Dataset excerpts:
* * *

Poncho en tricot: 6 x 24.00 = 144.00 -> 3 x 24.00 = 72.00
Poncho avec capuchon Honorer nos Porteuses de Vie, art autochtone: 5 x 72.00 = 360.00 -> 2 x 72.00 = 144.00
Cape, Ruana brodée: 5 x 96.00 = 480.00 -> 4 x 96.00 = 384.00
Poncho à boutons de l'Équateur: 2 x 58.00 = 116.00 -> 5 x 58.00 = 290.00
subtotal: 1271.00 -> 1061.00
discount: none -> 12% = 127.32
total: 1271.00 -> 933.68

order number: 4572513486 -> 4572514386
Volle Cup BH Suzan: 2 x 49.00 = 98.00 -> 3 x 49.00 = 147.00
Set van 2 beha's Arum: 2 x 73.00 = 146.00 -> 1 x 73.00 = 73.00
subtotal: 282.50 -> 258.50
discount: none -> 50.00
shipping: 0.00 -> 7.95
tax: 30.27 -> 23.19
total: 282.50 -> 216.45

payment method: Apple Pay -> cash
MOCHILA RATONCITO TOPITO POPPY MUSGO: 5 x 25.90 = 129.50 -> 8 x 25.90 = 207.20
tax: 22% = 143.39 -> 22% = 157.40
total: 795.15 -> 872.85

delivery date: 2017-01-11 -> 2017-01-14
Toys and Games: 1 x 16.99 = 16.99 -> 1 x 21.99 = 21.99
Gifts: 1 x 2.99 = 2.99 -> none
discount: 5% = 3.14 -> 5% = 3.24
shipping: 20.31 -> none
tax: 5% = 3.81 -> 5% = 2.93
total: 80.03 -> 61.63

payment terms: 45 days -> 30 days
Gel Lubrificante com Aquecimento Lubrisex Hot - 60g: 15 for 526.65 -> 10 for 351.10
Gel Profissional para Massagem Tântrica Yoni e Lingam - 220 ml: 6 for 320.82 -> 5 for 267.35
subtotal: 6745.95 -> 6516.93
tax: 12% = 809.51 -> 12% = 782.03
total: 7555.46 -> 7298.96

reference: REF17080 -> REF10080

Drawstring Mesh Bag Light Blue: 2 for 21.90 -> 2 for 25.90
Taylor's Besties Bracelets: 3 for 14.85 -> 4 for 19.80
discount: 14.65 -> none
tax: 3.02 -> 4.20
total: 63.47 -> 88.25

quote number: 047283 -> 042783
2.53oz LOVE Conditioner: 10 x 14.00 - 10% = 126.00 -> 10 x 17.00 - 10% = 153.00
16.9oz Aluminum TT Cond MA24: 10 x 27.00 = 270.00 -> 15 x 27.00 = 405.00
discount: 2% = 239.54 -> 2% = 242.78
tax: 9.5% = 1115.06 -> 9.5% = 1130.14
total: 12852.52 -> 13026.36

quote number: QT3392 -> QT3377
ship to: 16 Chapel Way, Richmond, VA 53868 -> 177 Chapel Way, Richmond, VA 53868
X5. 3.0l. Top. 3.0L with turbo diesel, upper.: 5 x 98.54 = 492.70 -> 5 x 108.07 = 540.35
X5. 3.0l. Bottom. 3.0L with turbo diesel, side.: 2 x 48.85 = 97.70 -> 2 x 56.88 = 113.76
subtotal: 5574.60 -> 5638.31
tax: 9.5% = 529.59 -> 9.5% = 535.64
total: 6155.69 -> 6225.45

* * *

> What to do: Using the entries above, return each line in which the word "none" occurs.

> Reply:
discount: none -> 12% = 127.32
discount: none -> 50.00
Gifts: 1 x 2.99 = 2.99 -> none
shipping: 20.31 -> none
discount: 14.65 -> none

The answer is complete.